No obstante, el problema se manifiesta cuando las instituciones elevan estos procedimientos a un nivel de control obsesivo. Este exceso de formalismos se convierte en una fuente de profunda desmotivación para los estudiantes, quienes enfrentan sus trabajos de grado y tesis bajo un estrés paralizante.
En lugar de ver la metodología como una herramienta intelectual para guiar el descubrimiento, la asocian erróneamente con un cúmulo de normas y formalismos sin sentido, distorsionando la nobleza de la investigación a un mero ejercicio de obediencia a manuales, guías e instrucciones de forma.
Formalismos excesivos en la academia
Mi experiencia como asesor ilustra de forma clara esta patología. Las instituciones imponen una serie de formalismos rígidos, que operan más como una receta inflexible que como una guía metodológica.
Estos incluyen la exigencia de un número mínimo de referencias de libros; un porcentaje mínimo de artículos científicos indexados, un desprecio por información obtenida en las plataformas digitales sin evaluar la cualidad y experiencia de quien emite la información; y un criterio de antigüedad máxima para cualquier fuente, lo que resulta en la absurda exclusión de teorías fundamentales que, a pesar de su antigüedad, siguen plenamente vigentes en la disciplina.
A ello se suman requisitos superfluos y abusivos como un porcentaje obligatorio de referencias en idioma extranjero, e incluso la demanda de que los objetivos de la Agenda 2030 sean citados en una página y párrafo específicos. Esta acumulación de normativas constituye una rigurosidad formal excesiva e innecesaria, que confunde la disciplina con la burocracia.
La distorsión de la calidad
El abuso de los formalismos produce una distorsión crítica en la definición de la calidad académica.
Al igual que el positivismo lógico se centró obsesivamente en la pureza de las proposiciones, hoy se pone el foco en la pureza del formato, permitiendo que un trabajo formalmente impecable sea, al mismo tiempo, conceptualmente trivial.
La verdadera excelencia reside en la relevancia externa: la capacidad del estudio para desafiar ideas, explicar fenómenos complejos o generar conocimiento útil. Si la forma es más penalizada que la falta de originalidad, estamos promoviendo un entorno donde la obediencia al formato triunfa sobre la osadía intelectual.

Hacia un rigor inteligente
El desafío para la academia contemporánea, y para los comités de evaluación, es forjar un entorno que celebre el rigor intelectual y la integridad científica sin sucumbir a la tiranía del formato.
Se debe migrar de un sistema que evalúa la obediencia burocrática a uno que premie la osadía intelectual.
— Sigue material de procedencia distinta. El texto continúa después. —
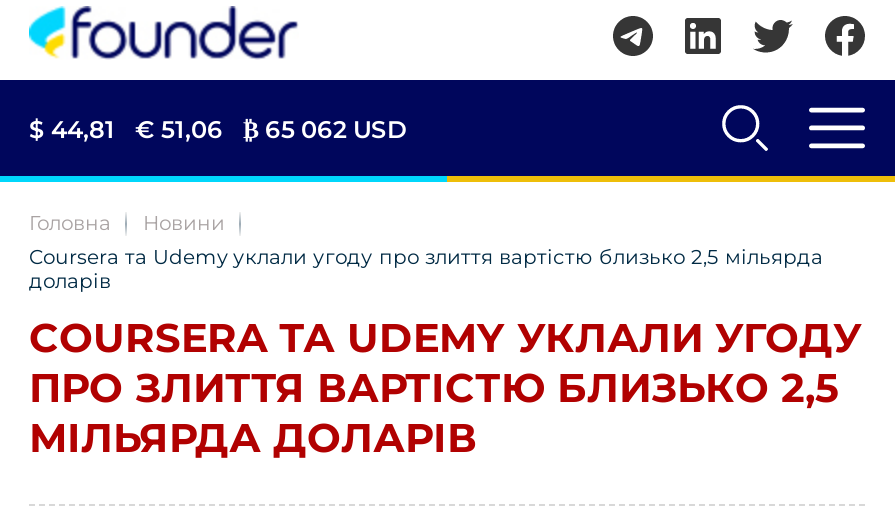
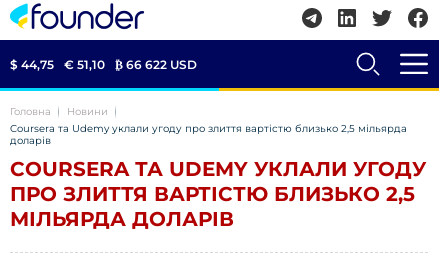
- $ 44,81
+ $ 44,75

- € 51,06
+ € 51,10

- ₿ 65 062 USD
+ ₿ 66 622 USD
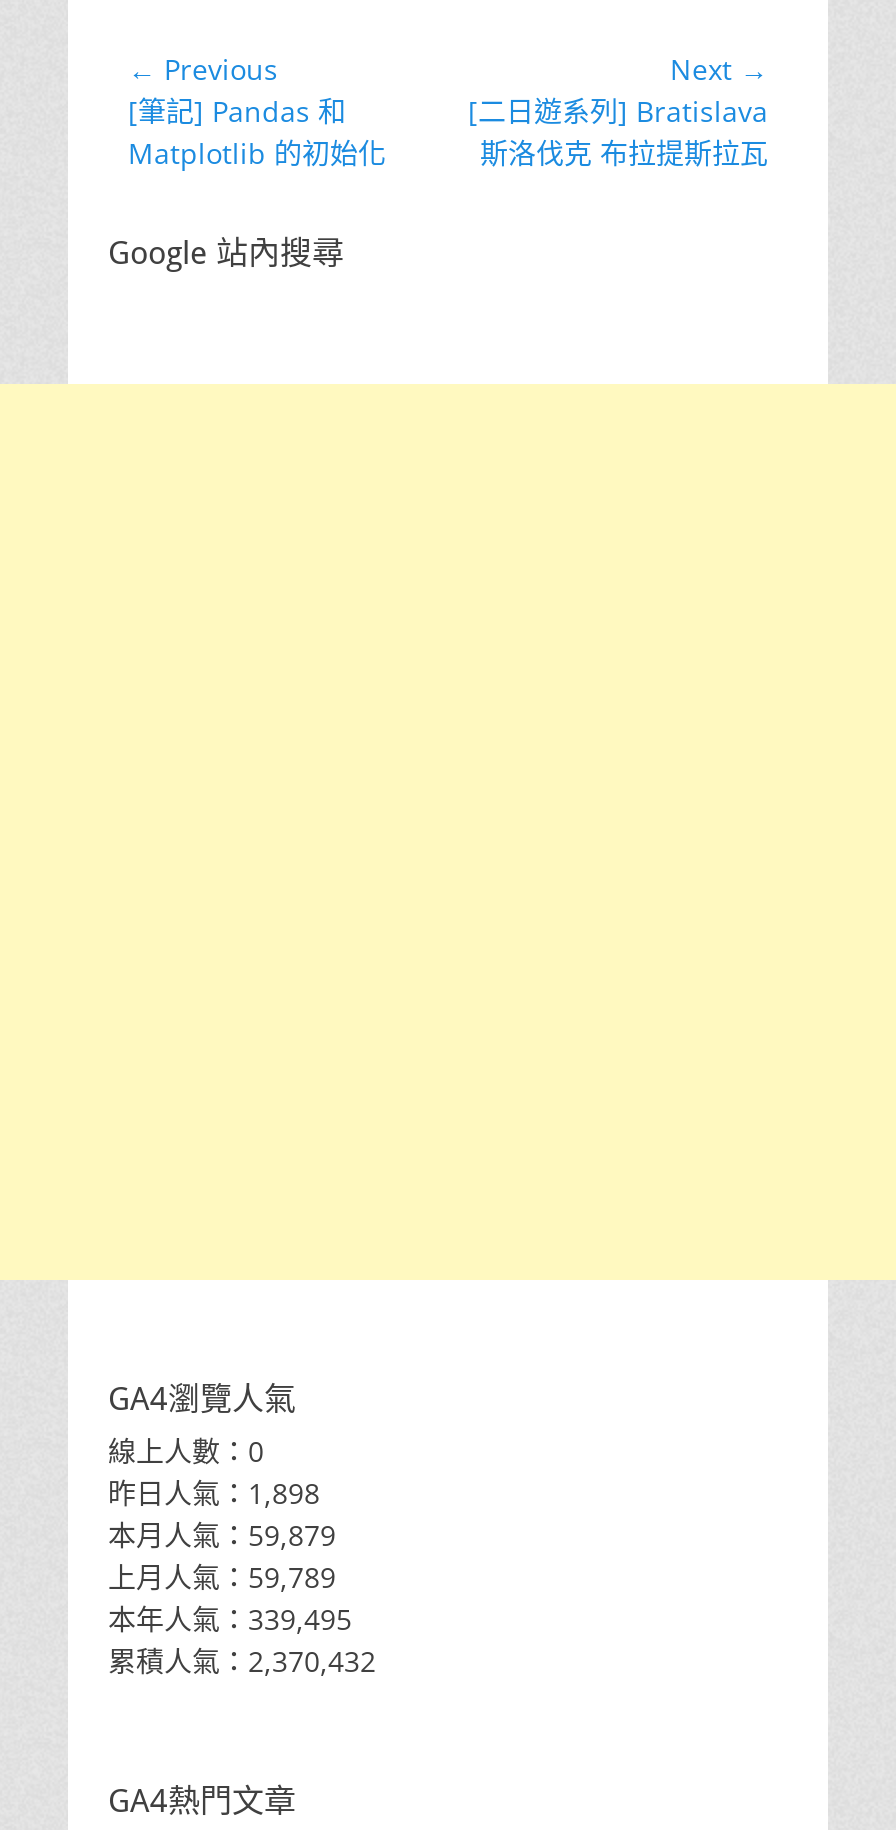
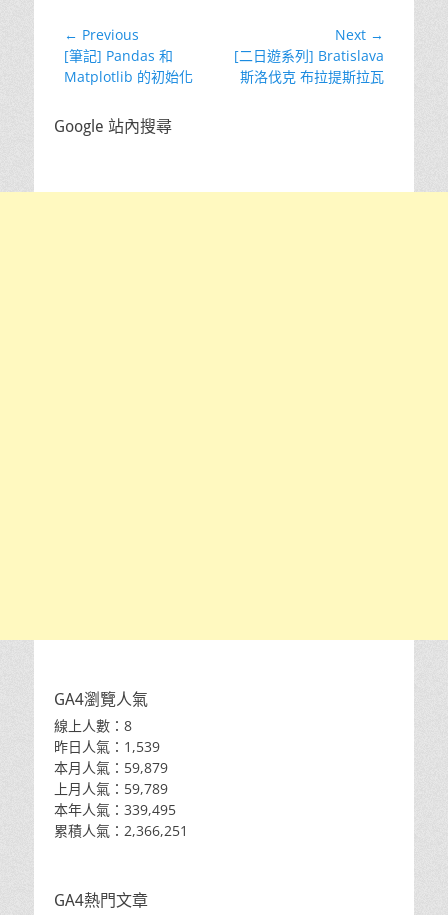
- 線上人數：0
+ 線上人數：8

- 昨日人氣：1,898
+ 昨日人氣：1,539

- 累積人氣：2,370,432
+ 累積人氣：2,366,251
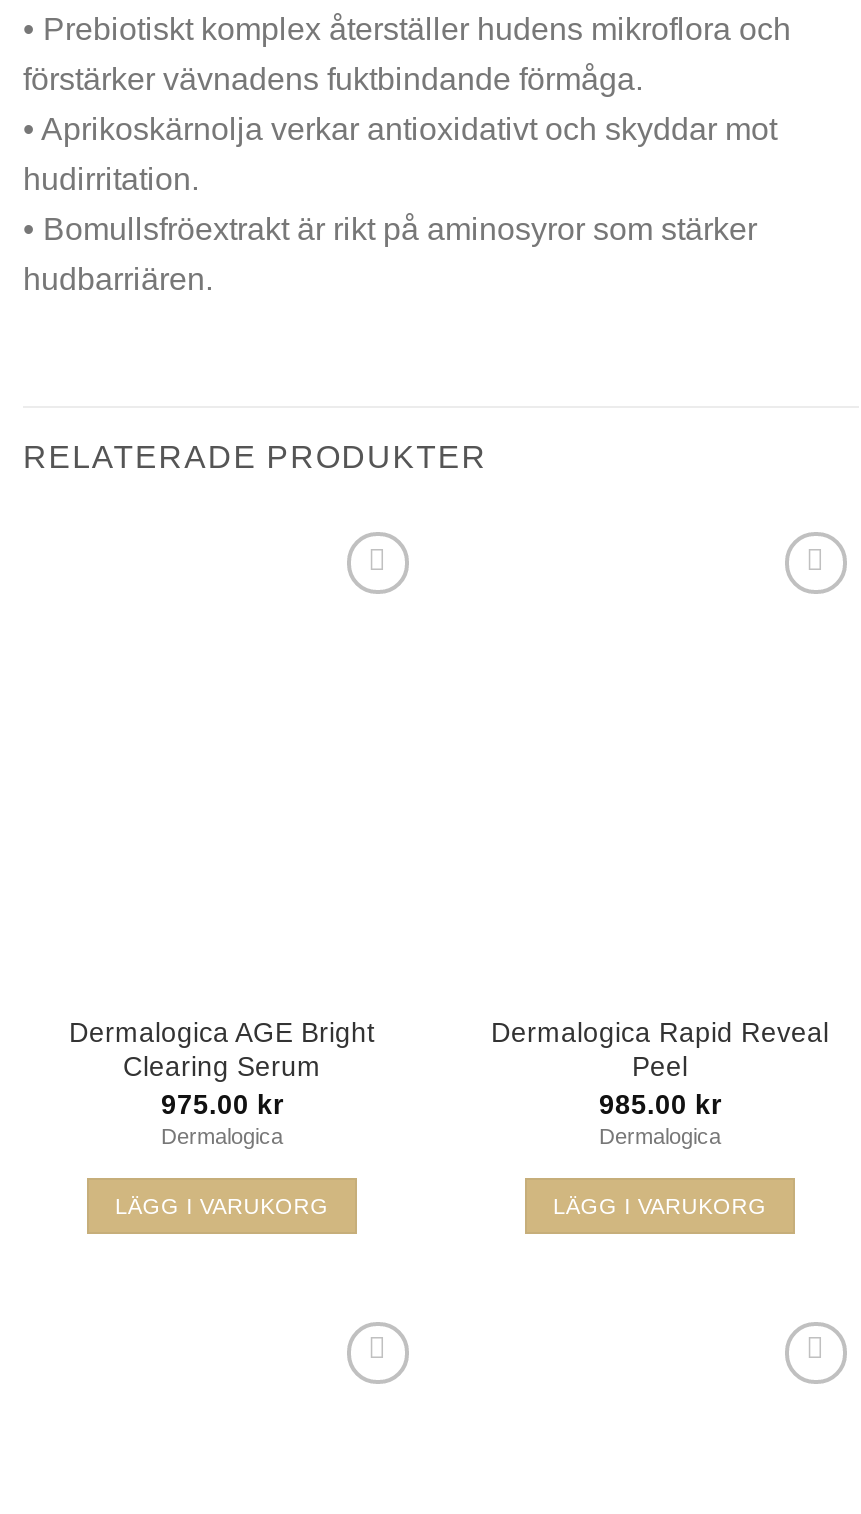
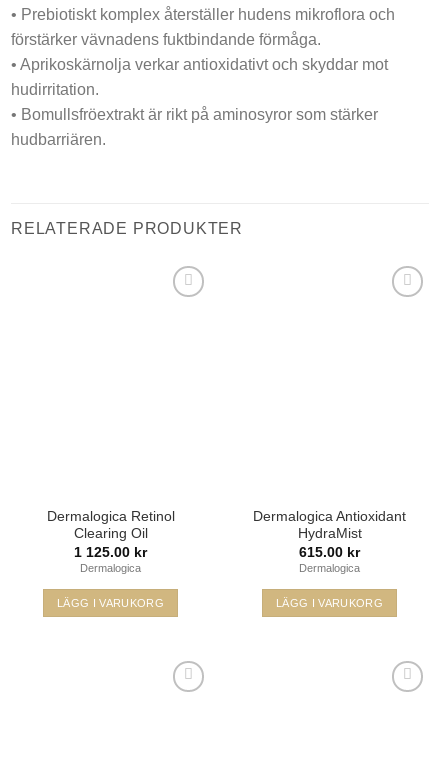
- Dermalogica AGE Bright
- Clearing Serum
- 975.00 kr
+ Dermalogica Retinol
+ Clearing Oil
+ 1 125.00 kr

- Dermalogica Rapid Reveal
- Peel
- 985.00 kr
+ Dermalogica Antioxidant
+ HydraMist
+ 615.00 kr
Esto implica valorar la coherencia metodológica y la trazabilidad de la evidencia (los formalismos esenciales), al tiempo que se rechazan las normas cosméticas y excesivas que solo sirven para generar estrés y desmotivación. Solo así, mediante un pensamiento crítico libre y riguroso, lograremos liberar la investigación de sus ataduras innecesarias y asegurar que el esfuerzo académico se concentre, donde verdaderamente importa, en el avance real y significativo del conocimiento.
Lecturas recomendadas
Paul Feyerabend: Tratado contra el método. Esquema de una teoria anarquista del conocimiento.
Karl Popper: La lógica de la investigación científica.
Thomas Kuhn: La estructura de las revoluciones científicas
Pablo Kreimer: Ciencia, tecnología y sociedad: El debate necesario.